● **WHAT YOU WILL DO**:
Some lines in the data below hold the string "right". Report how many, as a bare number.

Extracted data entries
= = = = = = =

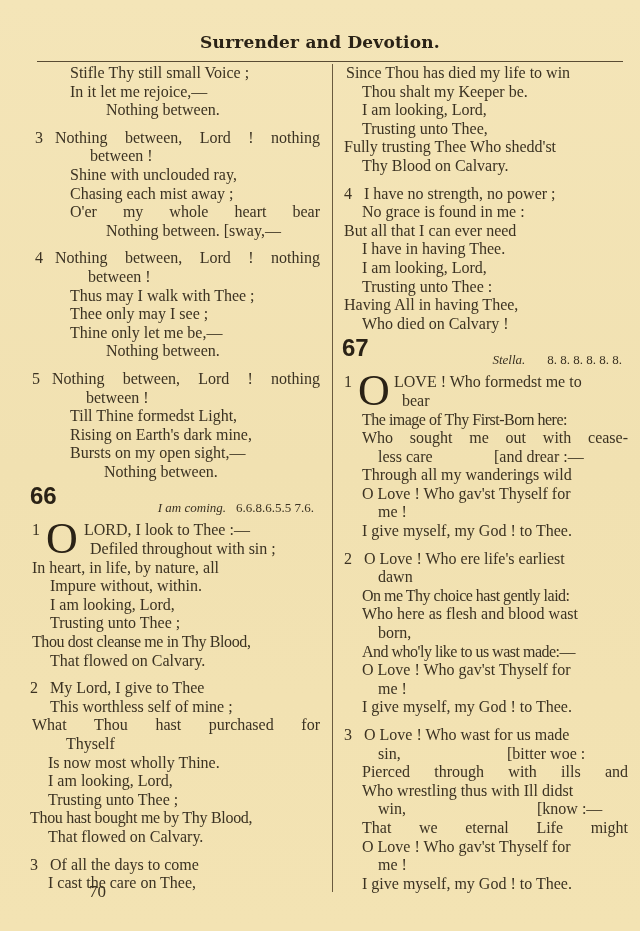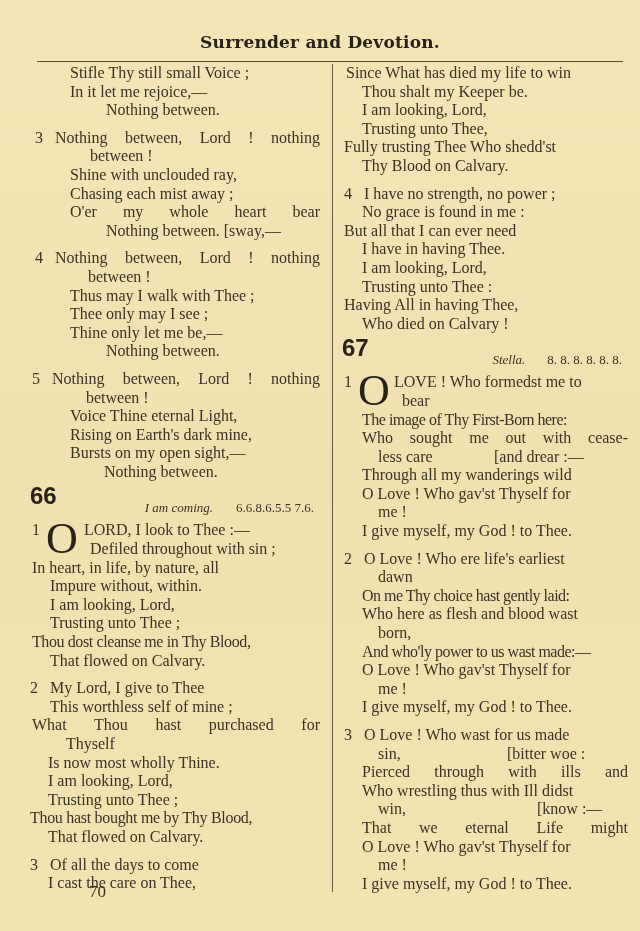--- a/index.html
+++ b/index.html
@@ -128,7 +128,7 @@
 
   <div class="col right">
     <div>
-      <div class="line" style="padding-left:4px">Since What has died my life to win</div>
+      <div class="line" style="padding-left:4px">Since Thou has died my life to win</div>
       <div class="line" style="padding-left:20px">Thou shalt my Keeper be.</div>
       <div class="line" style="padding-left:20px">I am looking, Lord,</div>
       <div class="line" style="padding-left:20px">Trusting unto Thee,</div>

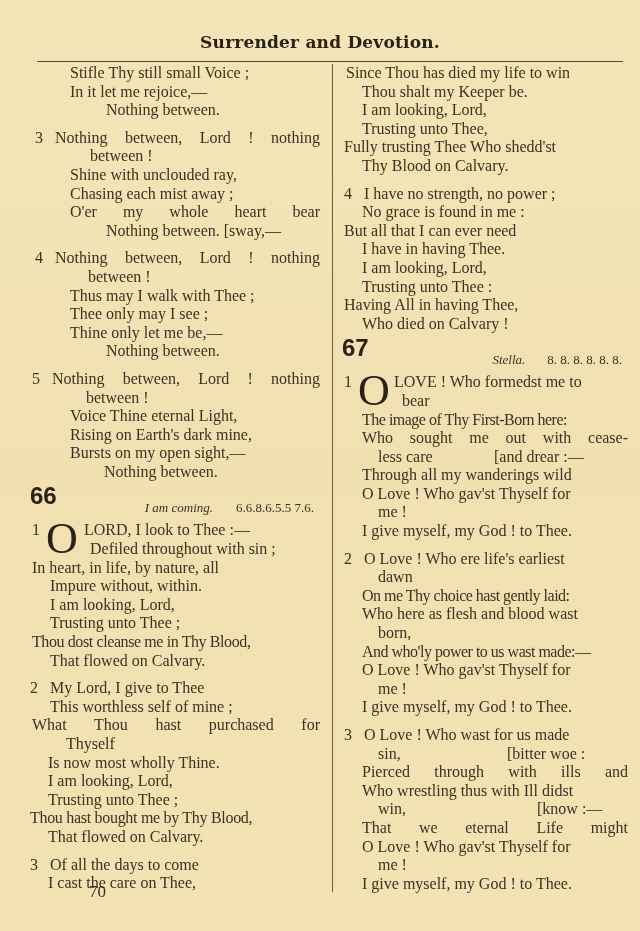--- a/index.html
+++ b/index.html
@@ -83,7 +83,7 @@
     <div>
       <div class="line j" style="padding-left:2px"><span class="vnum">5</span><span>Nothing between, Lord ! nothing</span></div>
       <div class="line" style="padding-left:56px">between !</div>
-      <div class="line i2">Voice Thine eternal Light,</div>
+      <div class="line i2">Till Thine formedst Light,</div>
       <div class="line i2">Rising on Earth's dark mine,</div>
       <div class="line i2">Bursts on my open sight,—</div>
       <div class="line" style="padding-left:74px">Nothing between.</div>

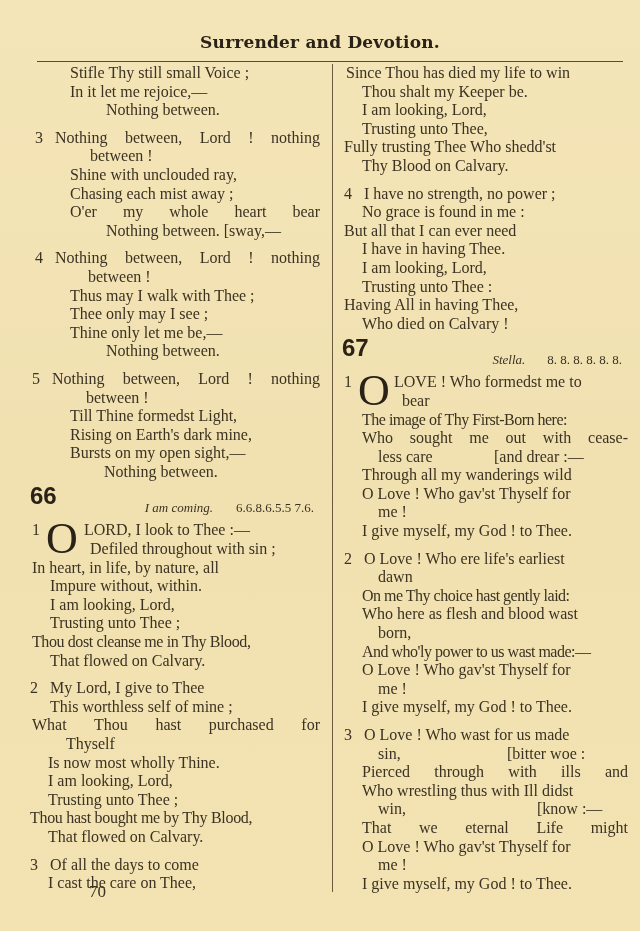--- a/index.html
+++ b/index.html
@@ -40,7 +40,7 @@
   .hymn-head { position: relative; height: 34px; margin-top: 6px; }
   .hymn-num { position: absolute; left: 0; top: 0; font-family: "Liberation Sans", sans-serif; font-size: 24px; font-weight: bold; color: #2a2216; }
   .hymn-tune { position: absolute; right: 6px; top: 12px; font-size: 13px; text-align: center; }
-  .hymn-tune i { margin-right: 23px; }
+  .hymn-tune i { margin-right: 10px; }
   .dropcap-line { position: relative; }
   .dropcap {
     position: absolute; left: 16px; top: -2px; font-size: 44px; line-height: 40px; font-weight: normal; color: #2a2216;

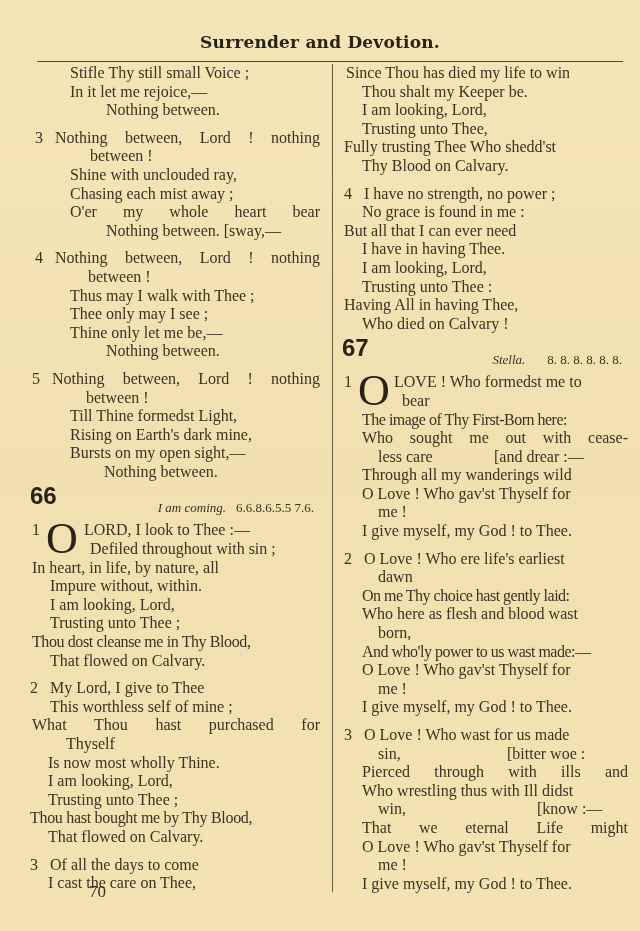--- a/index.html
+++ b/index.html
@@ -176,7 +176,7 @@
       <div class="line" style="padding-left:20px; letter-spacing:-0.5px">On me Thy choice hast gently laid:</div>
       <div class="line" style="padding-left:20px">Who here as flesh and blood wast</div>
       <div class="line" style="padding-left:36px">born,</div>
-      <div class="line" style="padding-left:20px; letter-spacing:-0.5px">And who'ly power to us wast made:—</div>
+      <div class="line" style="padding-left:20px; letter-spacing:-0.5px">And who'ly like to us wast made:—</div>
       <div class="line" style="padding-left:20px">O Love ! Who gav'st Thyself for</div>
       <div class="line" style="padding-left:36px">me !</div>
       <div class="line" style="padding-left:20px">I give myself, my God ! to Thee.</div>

= = = = = = =

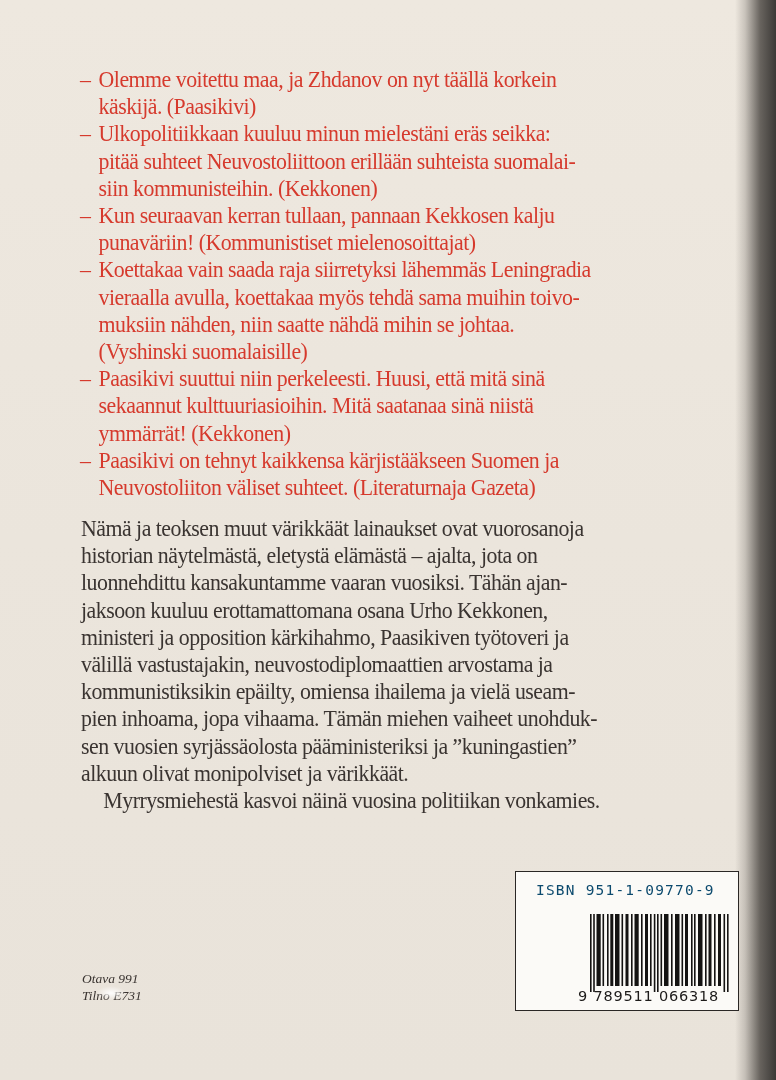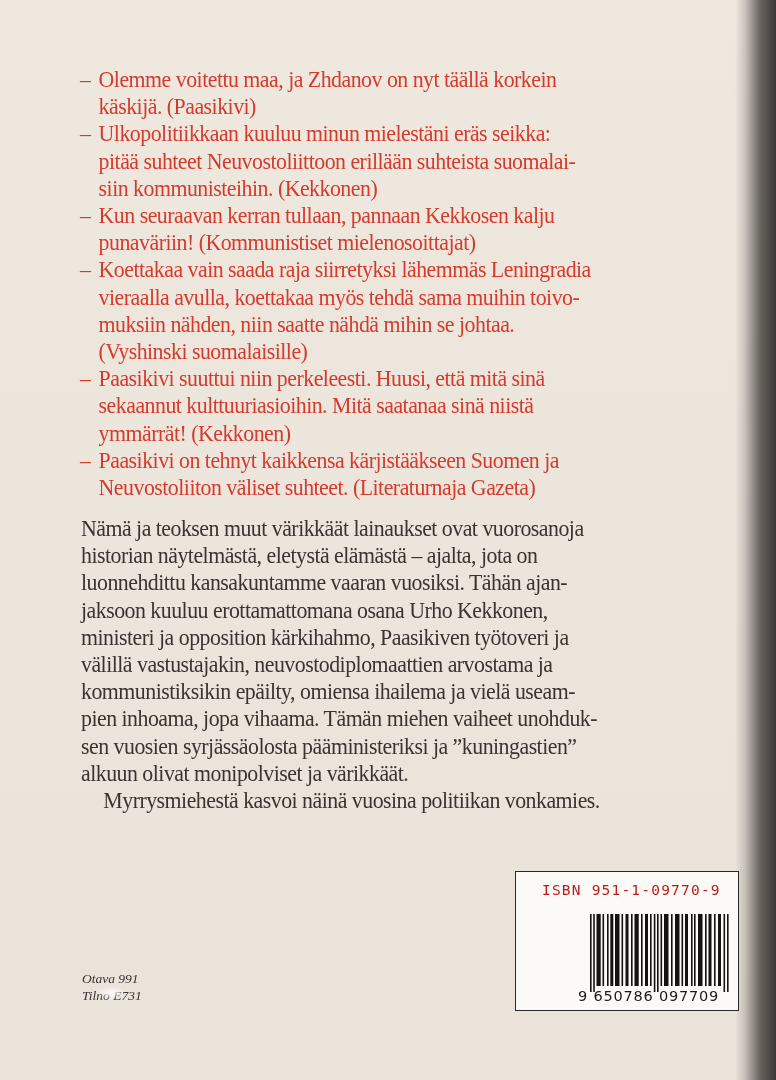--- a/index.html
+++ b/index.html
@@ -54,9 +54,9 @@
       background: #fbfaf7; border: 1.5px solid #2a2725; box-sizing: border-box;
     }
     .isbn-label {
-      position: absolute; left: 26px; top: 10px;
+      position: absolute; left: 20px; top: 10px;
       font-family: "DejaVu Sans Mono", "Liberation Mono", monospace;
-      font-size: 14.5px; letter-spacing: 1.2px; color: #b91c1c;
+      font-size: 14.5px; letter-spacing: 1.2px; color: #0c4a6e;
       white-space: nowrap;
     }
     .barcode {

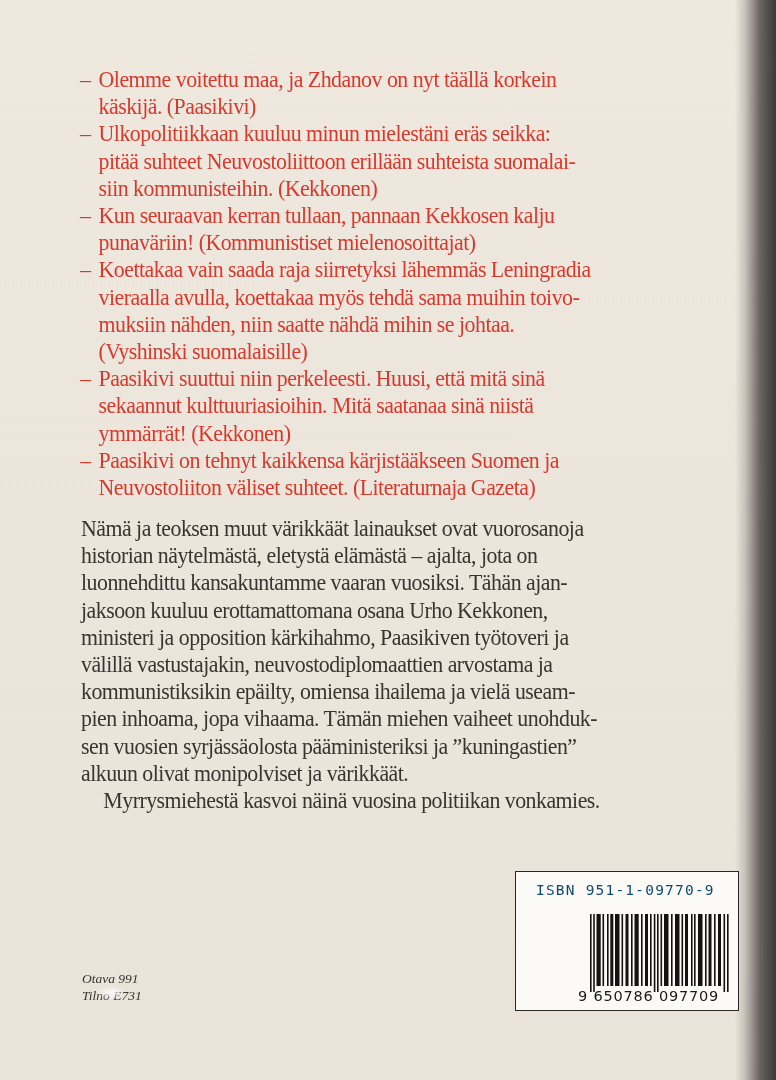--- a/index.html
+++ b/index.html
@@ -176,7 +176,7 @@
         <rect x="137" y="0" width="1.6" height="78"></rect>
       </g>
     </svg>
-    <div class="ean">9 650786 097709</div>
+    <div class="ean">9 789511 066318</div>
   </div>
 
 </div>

= = = = = = =

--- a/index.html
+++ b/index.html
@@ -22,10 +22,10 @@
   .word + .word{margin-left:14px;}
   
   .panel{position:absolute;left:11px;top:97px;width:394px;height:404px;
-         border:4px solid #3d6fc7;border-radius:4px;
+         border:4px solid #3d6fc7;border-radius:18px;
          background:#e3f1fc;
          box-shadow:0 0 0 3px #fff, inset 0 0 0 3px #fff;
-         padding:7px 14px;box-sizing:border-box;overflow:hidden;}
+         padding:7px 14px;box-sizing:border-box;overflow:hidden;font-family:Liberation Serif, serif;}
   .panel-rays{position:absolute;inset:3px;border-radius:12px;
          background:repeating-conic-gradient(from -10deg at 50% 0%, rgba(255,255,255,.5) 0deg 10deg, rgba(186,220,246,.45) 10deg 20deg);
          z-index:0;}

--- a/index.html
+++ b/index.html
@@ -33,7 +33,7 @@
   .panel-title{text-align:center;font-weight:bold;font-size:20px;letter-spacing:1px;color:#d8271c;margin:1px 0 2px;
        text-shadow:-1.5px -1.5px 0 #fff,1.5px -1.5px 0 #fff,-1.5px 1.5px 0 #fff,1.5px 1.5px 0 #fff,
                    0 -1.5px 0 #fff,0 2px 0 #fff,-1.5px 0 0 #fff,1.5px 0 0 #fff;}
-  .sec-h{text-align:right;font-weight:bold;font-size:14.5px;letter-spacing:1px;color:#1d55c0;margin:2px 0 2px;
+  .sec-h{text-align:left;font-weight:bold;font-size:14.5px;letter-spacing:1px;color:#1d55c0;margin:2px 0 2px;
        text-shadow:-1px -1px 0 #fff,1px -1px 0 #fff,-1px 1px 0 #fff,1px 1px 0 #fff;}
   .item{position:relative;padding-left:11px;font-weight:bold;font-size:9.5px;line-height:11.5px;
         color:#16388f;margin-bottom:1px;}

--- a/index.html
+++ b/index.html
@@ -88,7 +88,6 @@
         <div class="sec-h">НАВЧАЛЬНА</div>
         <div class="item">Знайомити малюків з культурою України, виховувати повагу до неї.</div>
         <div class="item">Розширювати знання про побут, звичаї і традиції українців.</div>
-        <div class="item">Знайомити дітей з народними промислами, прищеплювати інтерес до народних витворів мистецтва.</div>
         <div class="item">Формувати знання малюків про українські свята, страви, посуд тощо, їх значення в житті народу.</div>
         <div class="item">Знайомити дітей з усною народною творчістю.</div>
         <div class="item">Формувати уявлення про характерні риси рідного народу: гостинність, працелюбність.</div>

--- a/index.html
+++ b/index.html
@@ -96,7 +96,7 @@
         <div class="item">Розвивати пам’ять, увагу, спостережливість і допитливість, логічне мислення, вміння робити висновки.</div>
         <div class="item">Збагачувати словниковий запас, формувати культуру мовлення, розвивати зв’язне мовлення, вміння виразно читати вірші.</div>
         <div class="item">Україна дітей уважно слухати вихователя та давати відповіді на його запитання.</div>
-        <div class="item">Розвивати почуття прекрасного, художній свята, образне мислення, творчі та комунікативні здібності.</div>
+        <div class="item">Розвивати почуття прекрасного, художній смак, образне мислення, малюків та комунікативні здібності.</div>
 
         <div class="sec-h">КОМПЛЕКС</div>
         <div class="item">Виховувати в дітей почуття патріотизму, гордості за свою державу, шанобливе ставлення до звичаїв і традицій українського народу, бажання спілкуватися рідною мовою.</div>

= = = = = = =

● **THE COMPLETED TASK**:
5